**Your instructions**
When you restate the entries that follow, keep every word exactly and drop the pictures.

Dataset records
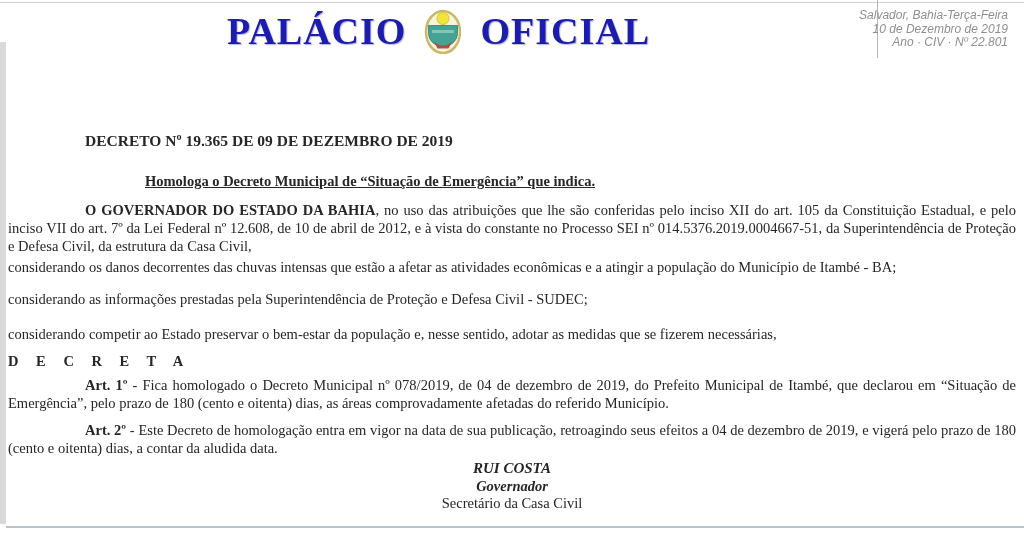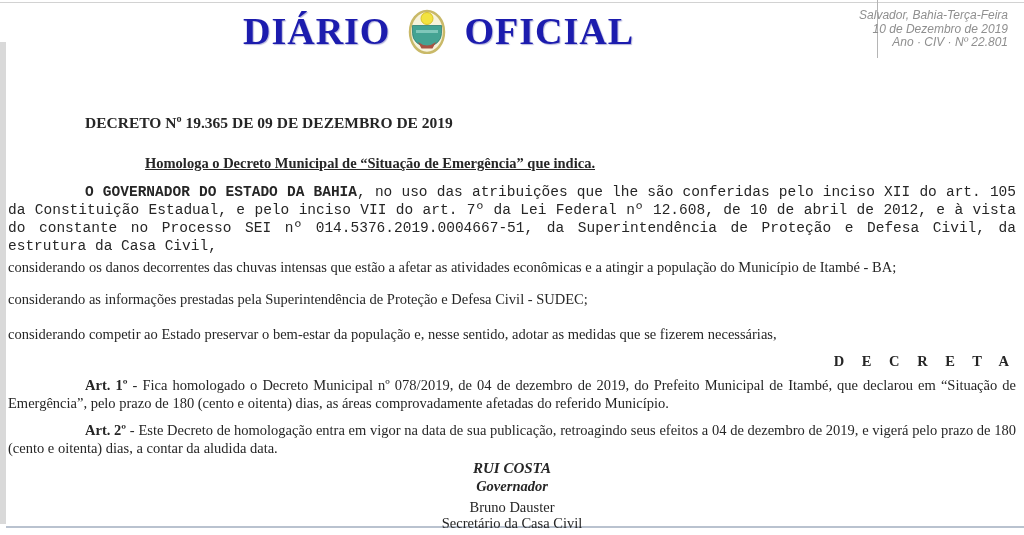"DIÁRIO" span.word { text: DIÁRIO -> PALÁCIO }
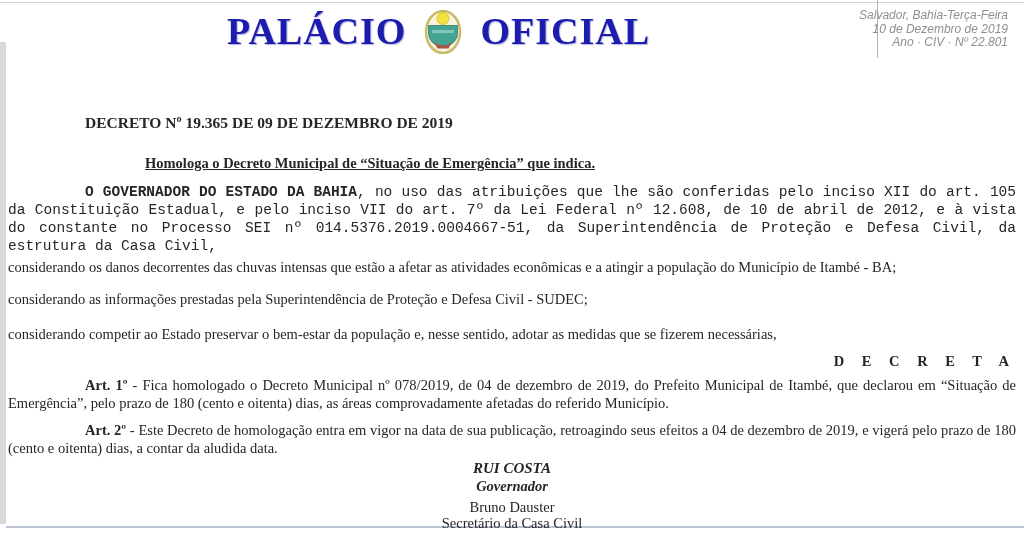"DECRETO Nº 19.365 DE 09" .decree-title { margin-top: 4px -> 22px }
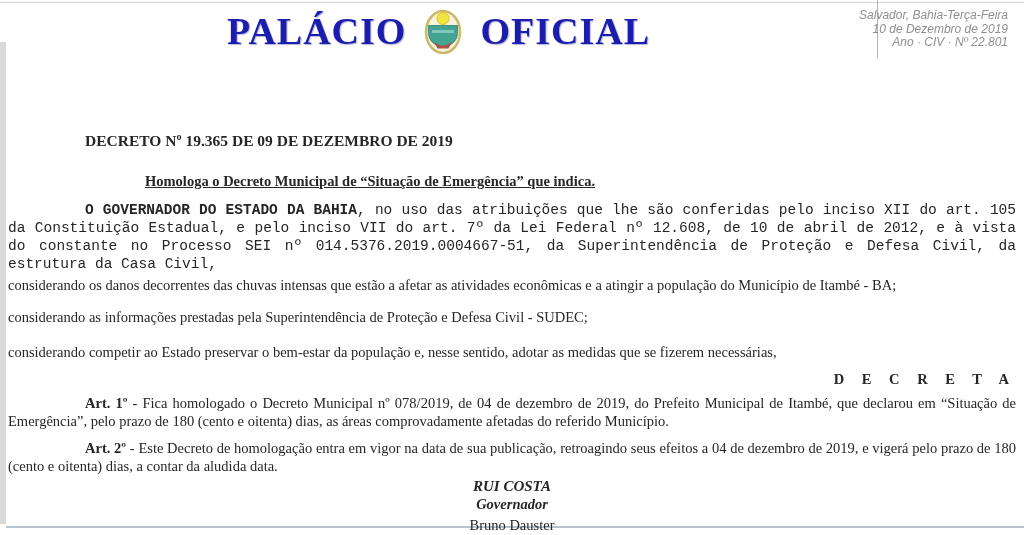"O GOVERNADOR DO ESTADO DA" .preamble { font-family: Liberation Mono, monospace -> none }
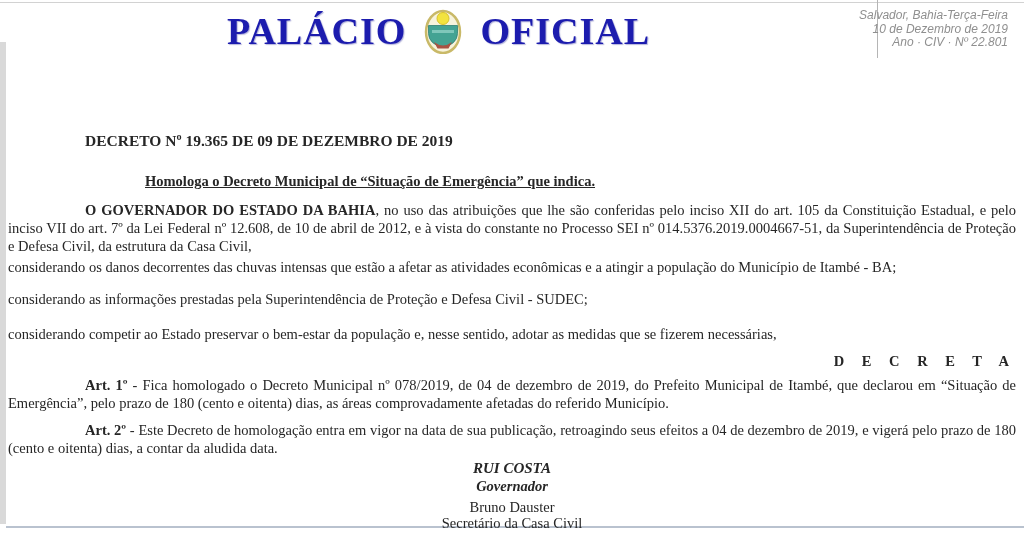"D E C R E" .decreta { text-align: right -> left }
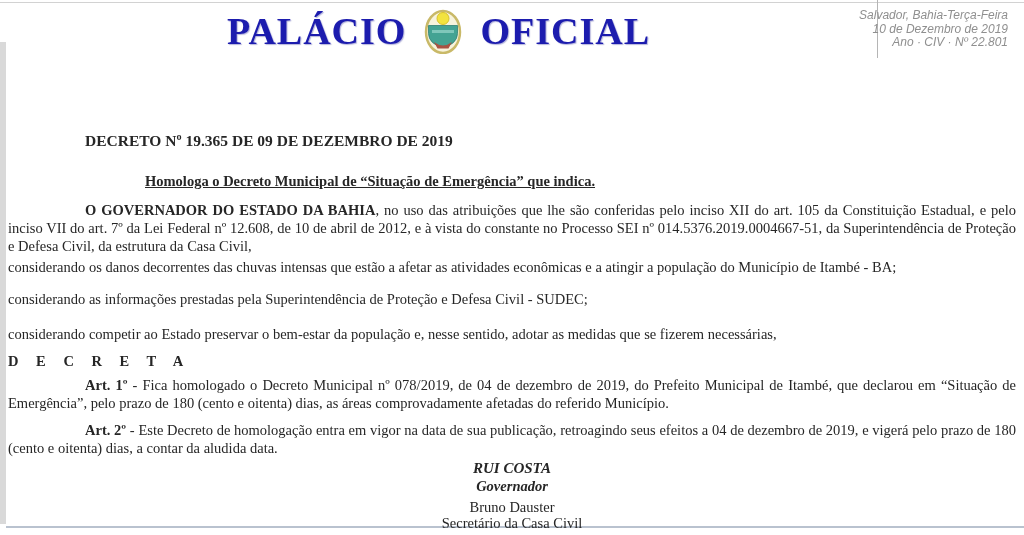"Bruno Dauster" div.sig-secondary-name { html: <div>Bruno Dauster</div> -> none }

**Answer for this exercise**
"DIÁRIO" span.word { text: DIÁRIO -> PALÁCIO }
"DECRETO Nº 19.365 DE 09" .decree-title { margin-top: 4px -> 22px }
"O GOVERNADOR DO ESTADO DA" .preamble { font-family: Liberation Mono, monospace -> none }
"D E C R E" .decreta { text-align: right -> left }
"Bruno Dauster" div.sig-secondary-name { html: <div>Bruno Dauster</div> -> none }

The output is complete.